リーグ3連覇はなくなったが、昨年に続く天皇杯奪取にかける。「(準決勝の)広島戦で内容を伴った勝ち方をした。Jリーグを取ることはかなわなかったが、みんな天皇杯を何が何でも取るという、同じ方向を向いている。素晴らしい雰囲気の中、準備できた」とこれまでを振り返った。9月に左膝前十字靱帯(じんたい)損傷で離脱したGK新井章太ら、序盤の戦いを支えたメンバーにも触れ「全員でここまで連れてきてくれた。彼らの気持ちも背負わないといけない」と話した。

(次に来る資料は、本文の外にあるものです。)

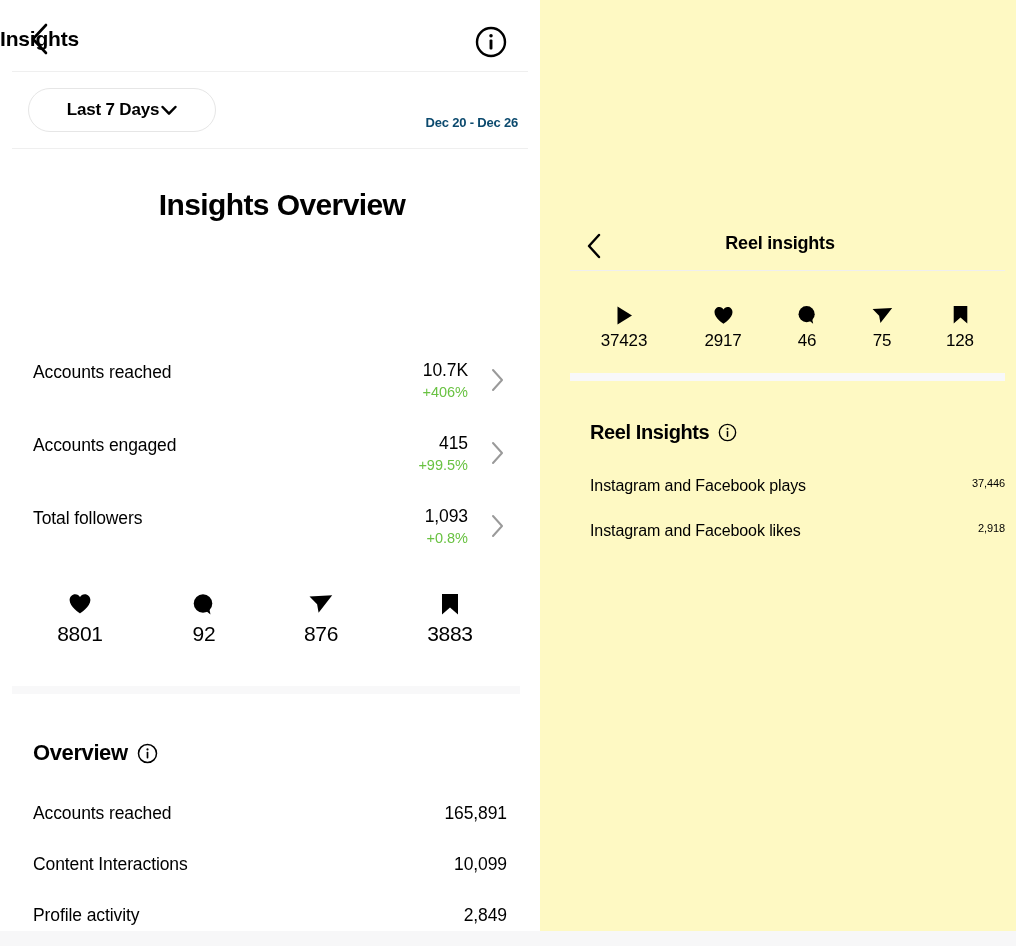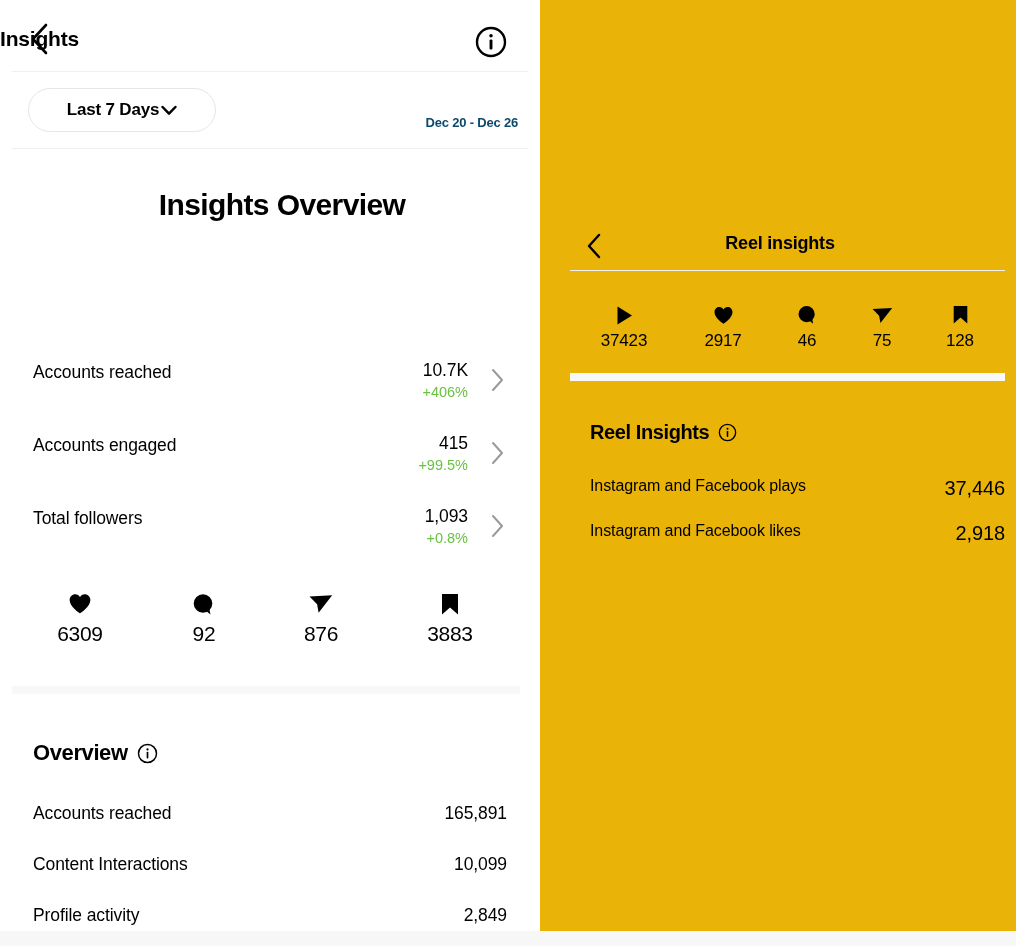"Reel insights" .right-panel { background: #eab308 -> #fef9c3 }
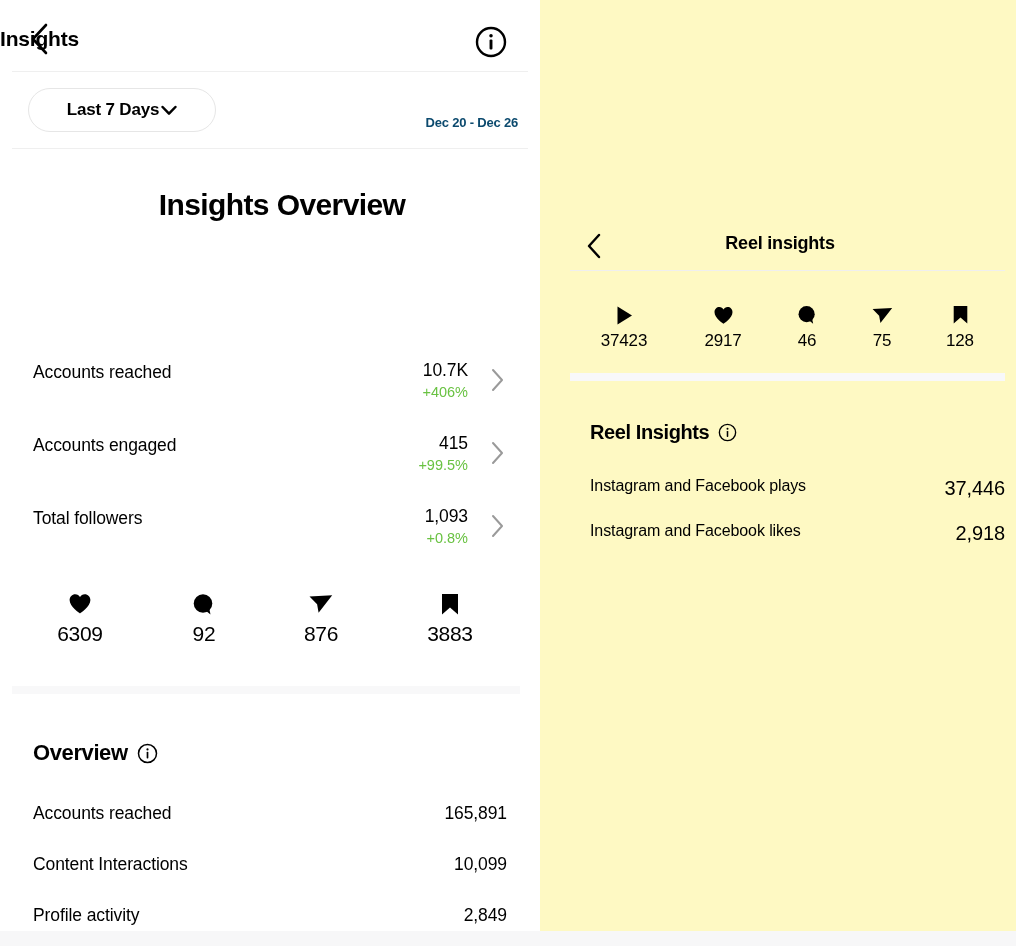"37,446" .r-kv-value { font-size: 20px -> 11px }
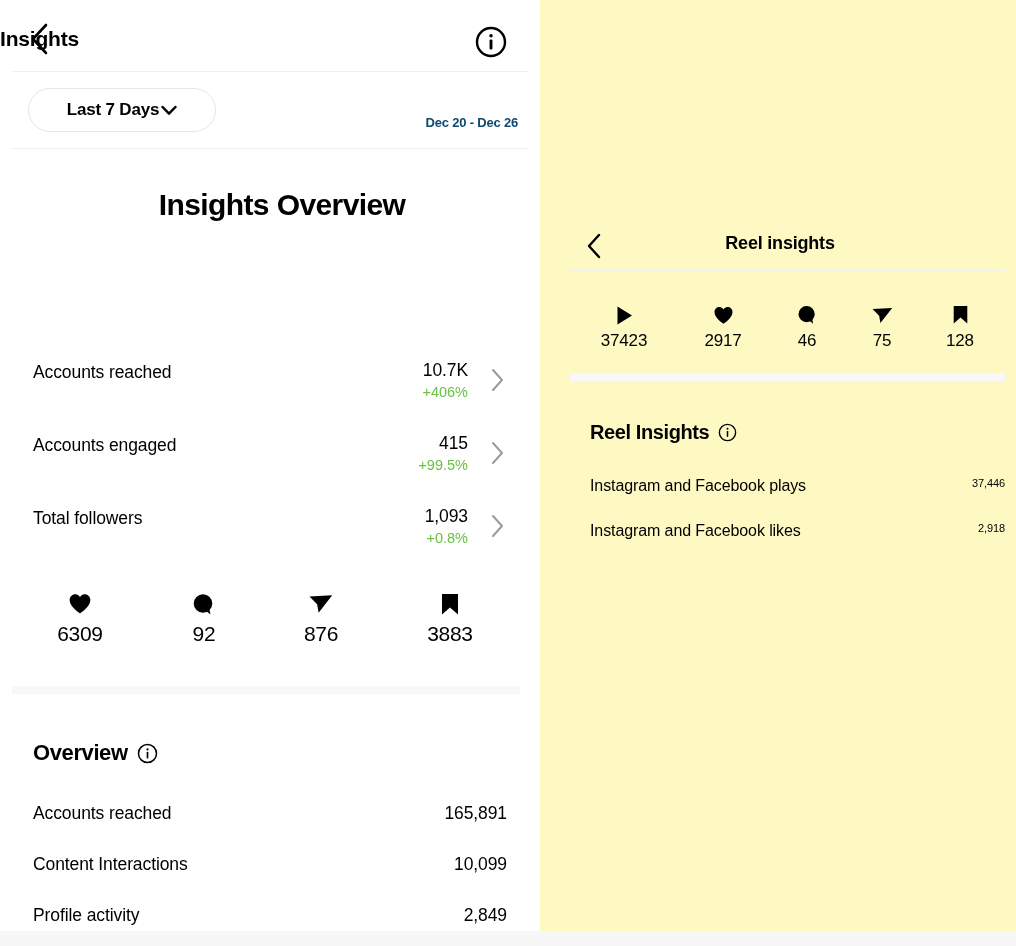"6309" div.stat-num { text: 6309 -> 8801 }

町田のロングスローなど戦術を警戒しながらも「つらい時にしっかりと守れるか、体を張れるか、そしてつらい時に前に出ていけるか」と精神力の大切さを強調。クラブとして、19、24年の天皇杯、23、24年のリーグ戦はいずれも、王手をかけた試合で勝利している。「熱い気持ち、勝利したい気持ち、それをピッチで表現した方が強い」と自分たちを信じてピッチに立つ。
吉田孝行監督(48)は「連覇は意識しない。自分たちが目の前の試合に勝ちたいという思いでチーム全員で臨む」とまっすぐ前を見据えた。